Back to Eliza

Cuttlefish riscv64 Eliza agent smoke recipe

packages/chip/docs/android/cuttlefish-agent-smoke-operator-recipe.md

2.0.38.2 KB
Original Source

Cuttlefish riscv64 Eliza agent smoke recipe

This recipe drives the agent-side gates (D.5--D.13 from the AOSP simulator completion audit) on top of a live riscv64 Cuttlefish virtual device. It extends the existing cuttlefish-smoke mode of capture-aosp-evidence.sh with a follow-on cuttlefish-agent-smoke mode that installs the Eliza APK, exercises the on-device agent, and archives all assertions to docs/evidence/android/eliza_ai_soc_cuttlefish_agent_smoke.log.

Claim boundary

This stage produces virtual-device smoke evidence only. It is not an Android boot claim, NNAPI claim, or CTS/VTS compatibility claim. The evidence log keeps the existing eliza-evidence: claim_boundary=virtual_device_smoke_only_not_boot_or_compatibility_evidence marker that the broader gate already enforces.

Prerequisites

A 32-core AOSP host with:

  • A built eliza_ai_soc-trunk_staging-userdebug lunch (host artifacts under out/host/linux-x86).
  • cvd/launch_cvd, adb, curl, file, and python3 (>= 3.10) on PATH.
  • A riscv64 Cuttlefish virtual device booted via this repo's standard smoke stage (the agent stage assumes the device is already up).
  • A built riscv64 Eliza agent APK that registers a foreground service binding to TCP :31337 and exposes /api/agent/{self-status,llama,tts,stt[,sd]}.
  • A small GGUF model under 200 MB (the smoke uses it through the on-device llama runner; bigger models work, they just slow the gate).
  • A short golden WAV (3--6 seconds, 16-kHz mono PCM is plenty) and its reference transcript text.
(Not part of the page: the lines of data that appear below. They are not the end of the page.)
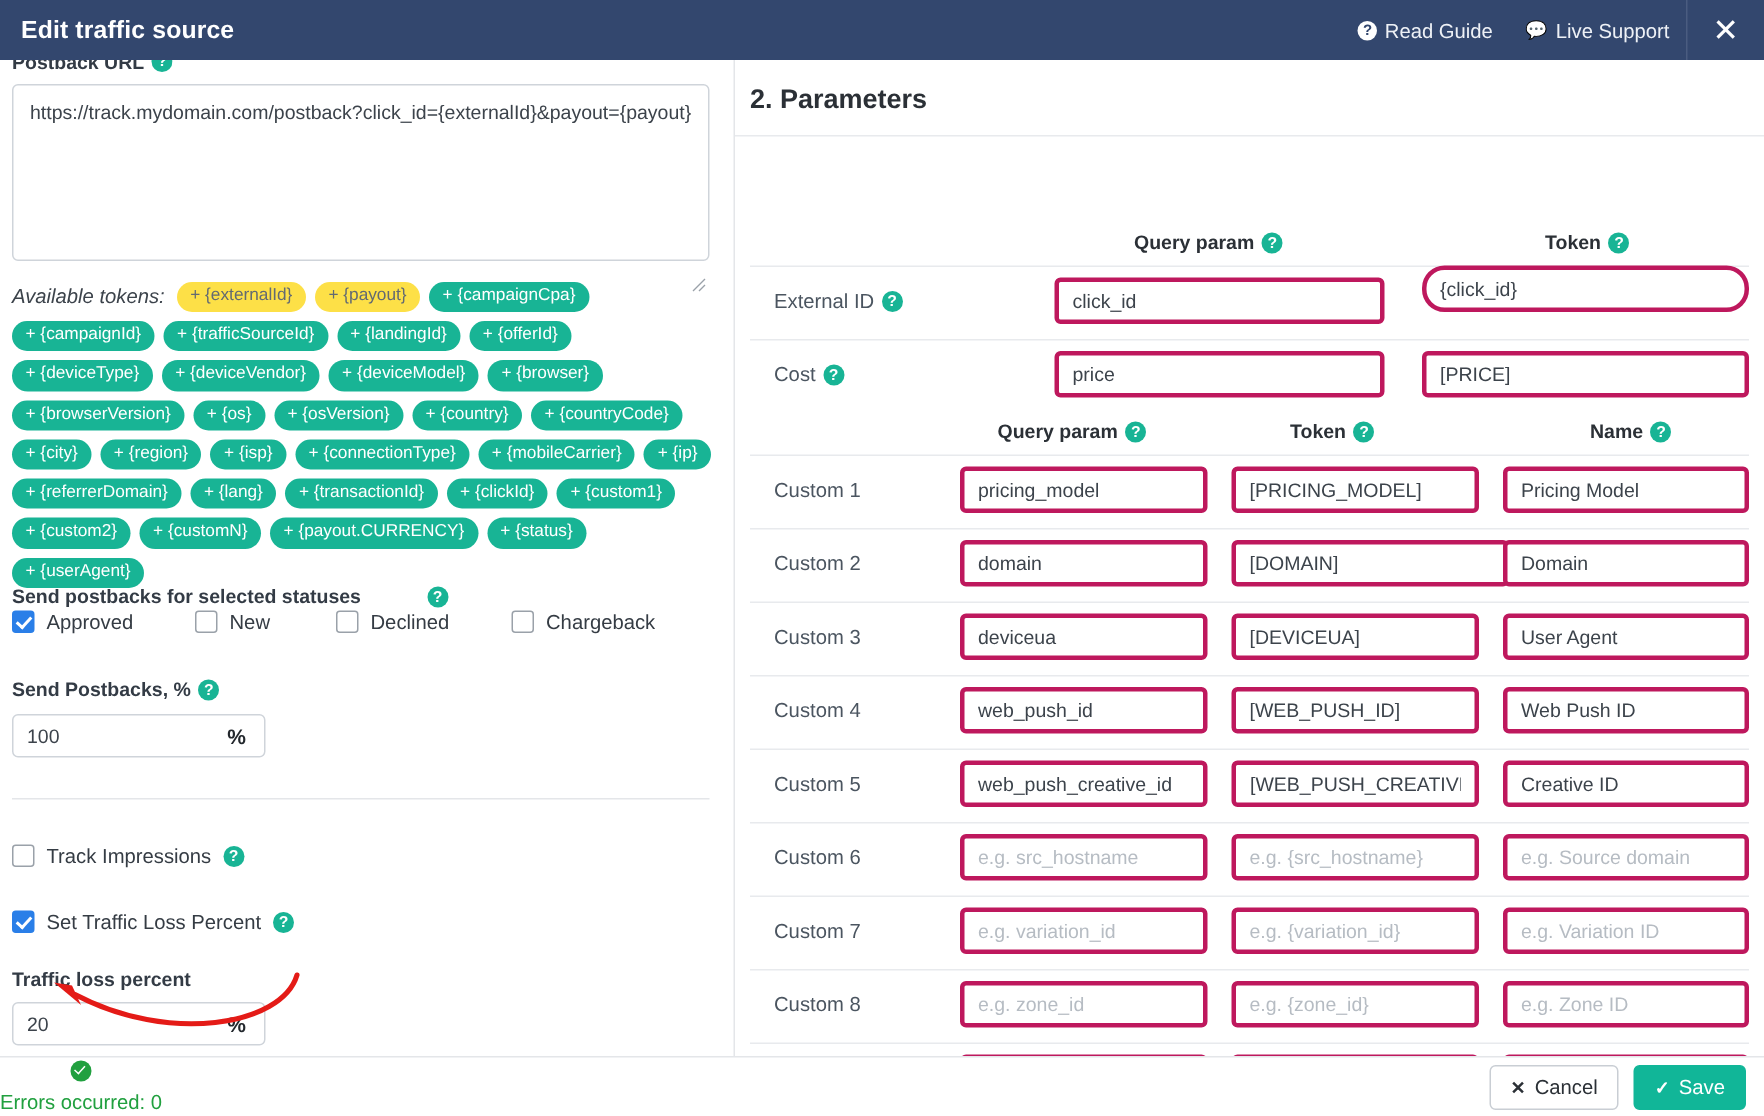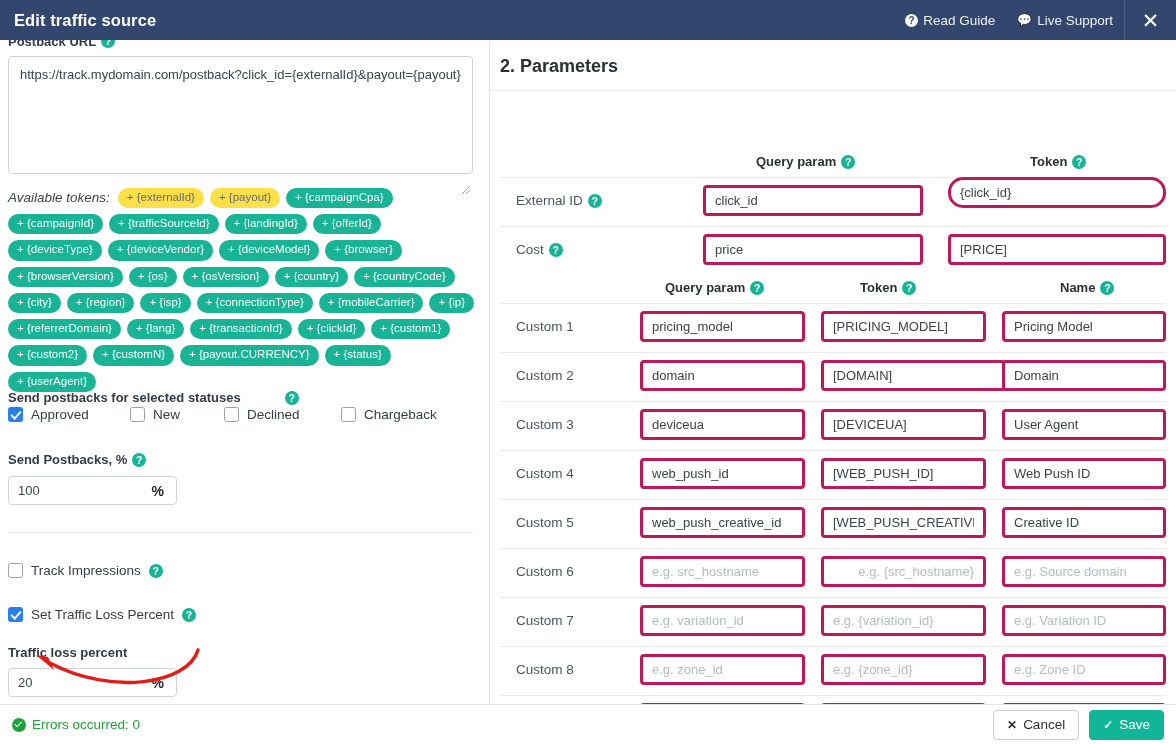--- a/index.html
+++ b/index.html
@@ -507,7 +507,7 @@
         <div class="rowline" style="top: 508px;"></div>
         <div class="rlabel" style="top: 524px; left: 26px;">Custom 6</div>
         <input class="tinput" placeholder="e.g. src_hostname" style="top: 516px; left: 150px; width: 165px;">
-        <input class="tinput" placeholder="e.g. {src_hostname}" style="top: 516px; left: 331px; width: 165px; text-align: right;">
+        <input class="tinput" placeholder="e.g. {src_hostname}" style="top: 516px; left: 331px; width: 165px;">
         <input class="tinput" placeholder="e.g. Source domain" style="top: 516px; left: 512px; width: 164px;">
         <div class="rowline" style="top: 557px;"></div>
         <div class="rlabel" style="top: 573px; left: 26px;">Custom 7</div>

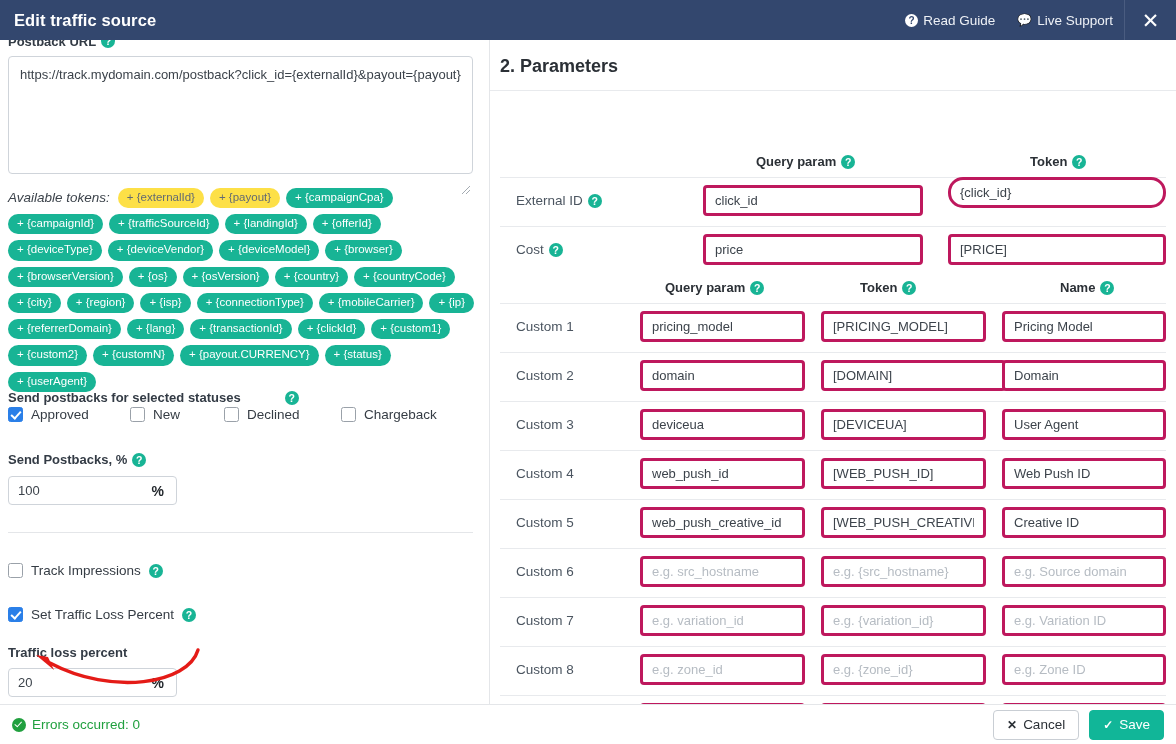--- a/index.html
+++ b/index.html
@@ -258,9 +258,8 @@
     display: flex; align-items: center;
   }
   .err-status {
-    margin-left: 12px;
     display: flex; align-items: center; gap: 6px;
-    color: #21a03f; font-size: 13.5px;
+    color: #21a03f; font-size: 13.5px; flex-direction: column;
   }
   .check-circle {
     width: 14px; height: 14px; border-radius: 50%;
End-to-end operator command sequence

Set AOSP=/path/to/aosp and REPO=/path/to/packages/chip for clarity.

sh
# 1. Build the AOSP host artifacts and boot Cuttlefish (Task 28 + Task 29).
$REPO/sw/aosp-device/build-aosp-riscv64.sh   # Task 28 owns this
$REPO/sw/aosp-device/launch-cuttlefish-riscv64.sh   # Task 29 owns this
# At this point a CVD is live; record AOSP_ADB_SERIAL from `adb devices`.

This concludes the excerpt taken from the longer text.